→ **WHAT YOU SHOULD DO**
Write out the records word for word, with no pictures.

(Dataset entries)

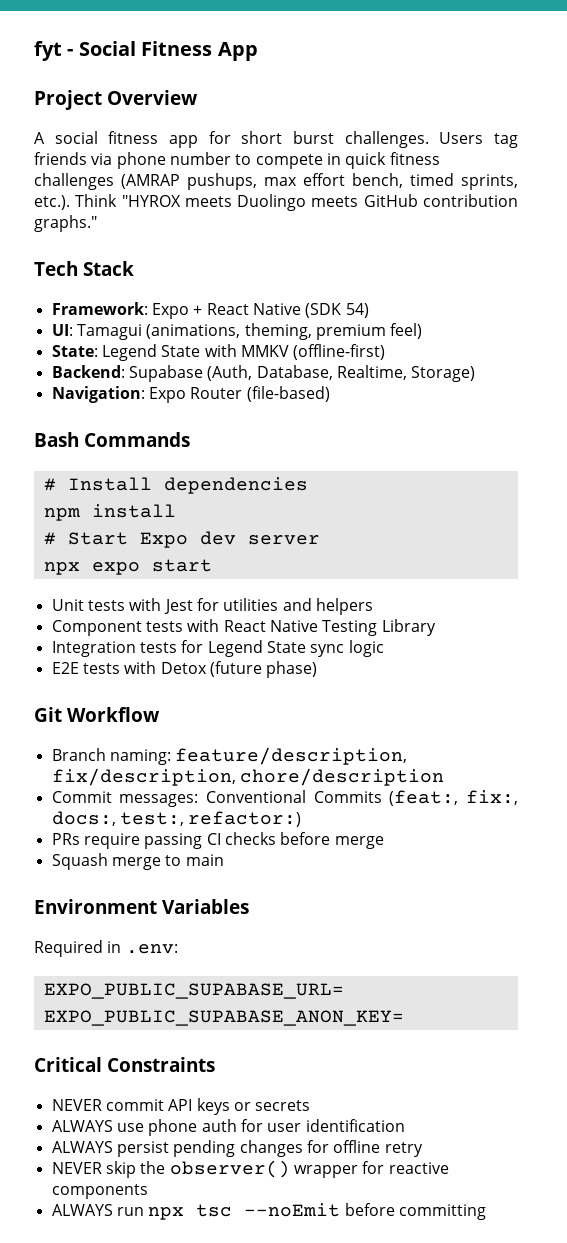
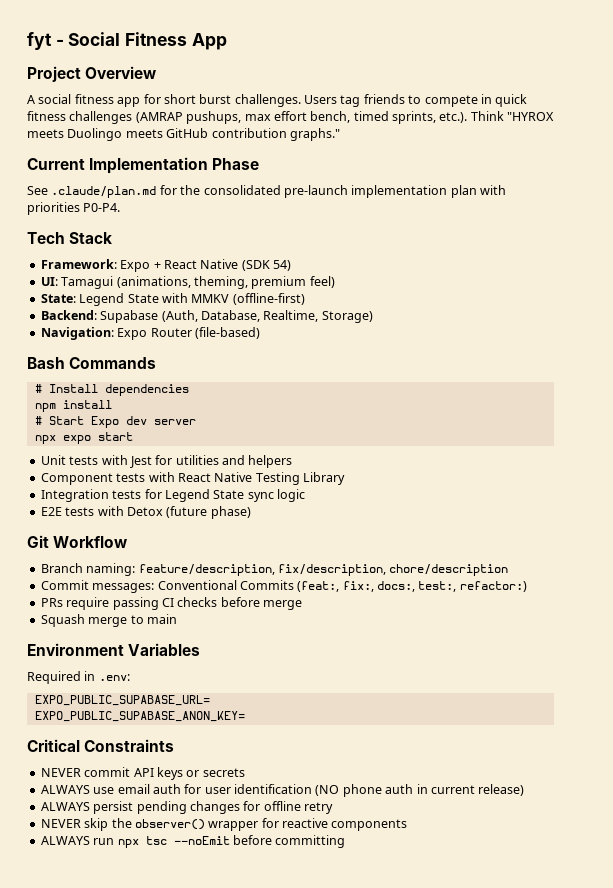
- Users tag friends via phone number to compete in quick fitness challenges (AMRAP pushups, max effort bench, timed sprints, etc.). Think "HYROX meets Duolingo meets GitHub contribution graphs."
+ Users tag friends to compete in quick fitness challenges (AMRAP pushups, max effort bench, timed sprints, etc.). Think "HYROX meets Duolingo meets GitHub contribution graphs."
+ Current Implementation Phase
+ See .claude/plan.md for the consolidated pre-launch implementation plan with priorities P0-P4.
- ALWAYS use phone auth for user identification
+ ALWAYS use email auth for user identification (NO phone auth in current release)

→ **RESPONSE TO THIS EXERCISE**
- Users tag friends via phone number to compete in quick fitness challenges (AMRAP pushups, max effort bench, timed sprints, etc.). Think "HYROX meets Duolingo meets GitHub contribution graphs."
+ Users tag friends to compete in quick fitness challenges (AMRAP pushups, max effort bench, timed sprints, etc.). Think "HYROX meets Duolingo meets GitHub contribution graphs."
+ Current Implementation Phase
+ See .claude/plan.md for the consolidated pre-launch implementation plan with priorities P0-P4.
- ALWAYS use phone auth for user identification
+ ALWAYS use email auth for user identification (NO phone auth in current release)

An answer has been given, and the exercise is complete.